The Rugby Championship (former Tri-Nations) may have the greater strength in depth and better playing conditions by far, but, when it comes to passionate, tribal Test rugby, the European equivalent is on a different level altogether.
Granted, the English were always in control of the Calcutta Cup clash at Twickenham, but the quality of some of their play, allied to the spirited (and at times skilful) tartan resistance, made for an encounter never less than interesting.
But London was in the ha'penny place when compared with what transpired in Cardiff and Rome. The beauty of competitive sport is that journey into the unknown – those moments when the result could swing either way.
A very close friend of mine, one steeped in sport, rang me immediately after the Welsh thriller to confess (unashamedly) to watching the match home alone but hiding behind the couch, so all-consuming was the drama in that final nerve-racking quarter. He was one of thousands riveted by the excitement and intrigue, as the purity of sport transcended everything else in life for a few hours at least.
Strange as it may seem, the best place to be in all of this is out there in the middle. Players in a crisis don't think, they do, but it is the manner in which they do that reveals everything about the make-up and mindset of any sporting group.
Declan Kidney, like all professional coaches, is pilloried from time to time. It comes with the territory but he knows and accepts that.
He seldom gets riled because he believes in what he is doing. He is honest and transparent with his players (even the disaffected) and it is because of that straight-up approach that his players are honest with him.
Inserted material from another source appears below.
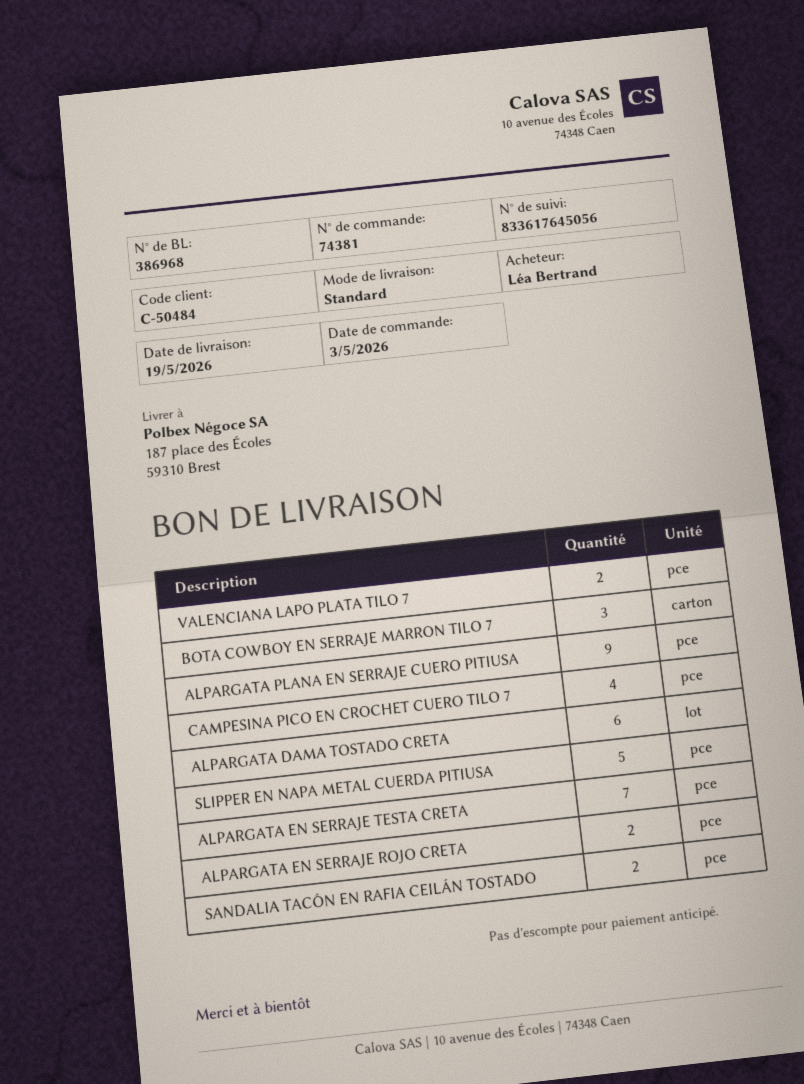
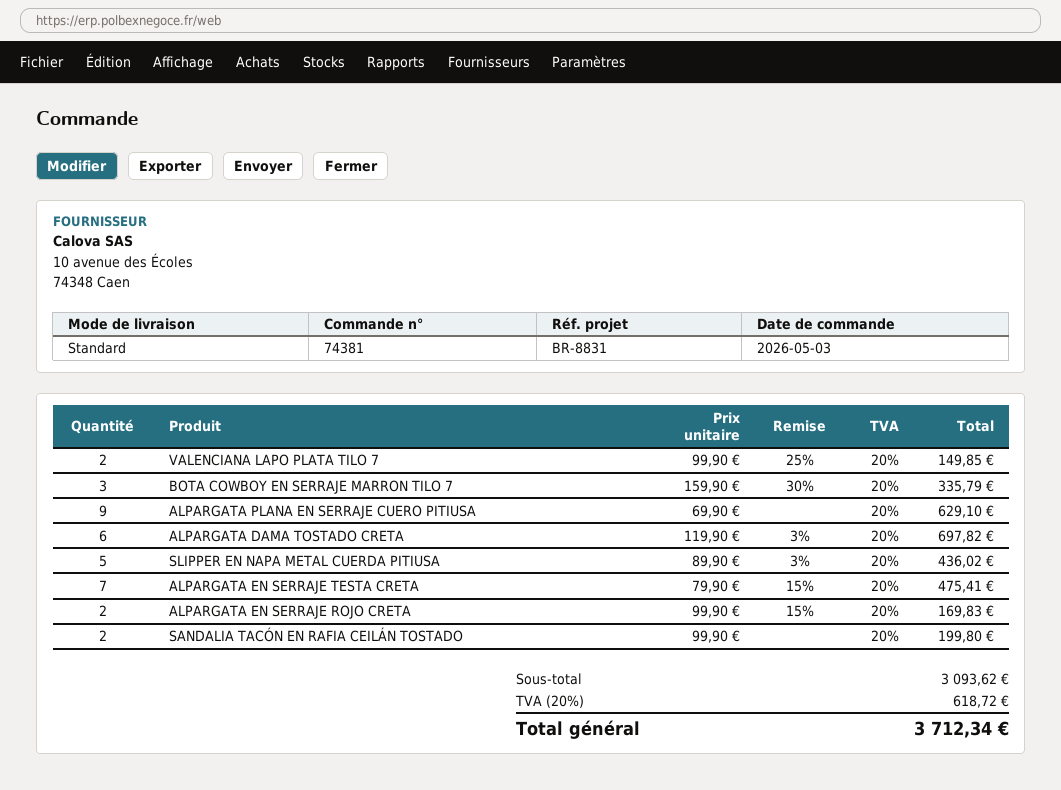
CAMPESINA PICO EN CROCHET CUERO TILO 7: 4 -> none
Some of the individual skill we witnessed in Cardiff was magnificent, but for me the real message was in that of the collective. A group of players wanting to play for themselves, for management and, most importantly of all, for each other.
That doesn't happen by chance. It is an environment created by a pragmatic and down-to-earth head coach – though form and results may vary, his humility remains consistent throughout and he deserves the kudos.
Unfortunately, many of the qualities we identify in Kidney are being imbued by Stuart Lancaster in team England right now. Already gone is the arrogant mob who sullied England's name at the last World Cup. It makes for the type of backdrop we don't want ahead of England's trek to Dublin.
We want brash chariots and self-indulgent try-scoring celebrators rolling into the capital ready for a fall – but even Chris Ashton's pig-ignorant swallow dive appears to have been parked for the arrogant act it is.
When the fixtures for 2013 were released, the third series of games, specifically England v France on February 25 at Twickenham, marked for most the key to unravelling this championship.
Now, just one game in, it appears that emphasis may have shifted and been brought forward a fortnight to Dublin.
No championship, Grand Slam or Triple Crown will be won at the Aviva, but, almost certainly, for one or other, hopes of winning the title will be buried in what promises to be the biggest auld enemy fixture since Croke Park 2007.
It's probably not the week to say it, but I really like the way Lancaster is going about his business as head coach and bringing with him an air of decency to a side and its supporters who consistently provide the ammunition for every other to want to beat them.
England's stay in Dublin will be underscored by a ruthless desire to beat Ireland out the Lansdowne Road gate, just as they did in the Grand Slam decider back in 2003.
Neither we nor they would want it any other way. It's what makes the fixture so special and why, for every Irish rugby player since time immemorial, if you're blessed with Irish blood and lucky enough to be of the standard, it's the one you want to play in and win.
In Cardiff, with backs to the wall, systems went out the window and we defended from the heart. When teams dig that deep they learn so much about themselves and about each other.
To that end, if early prognosis is correct and injuries to Jamie Heaslip, Gordon D'Arcy, Mike Ross, Brian O'Driscoll and Rob Kearney are superficial, then there is no deliberation necessary – Ireland must start the same XV again.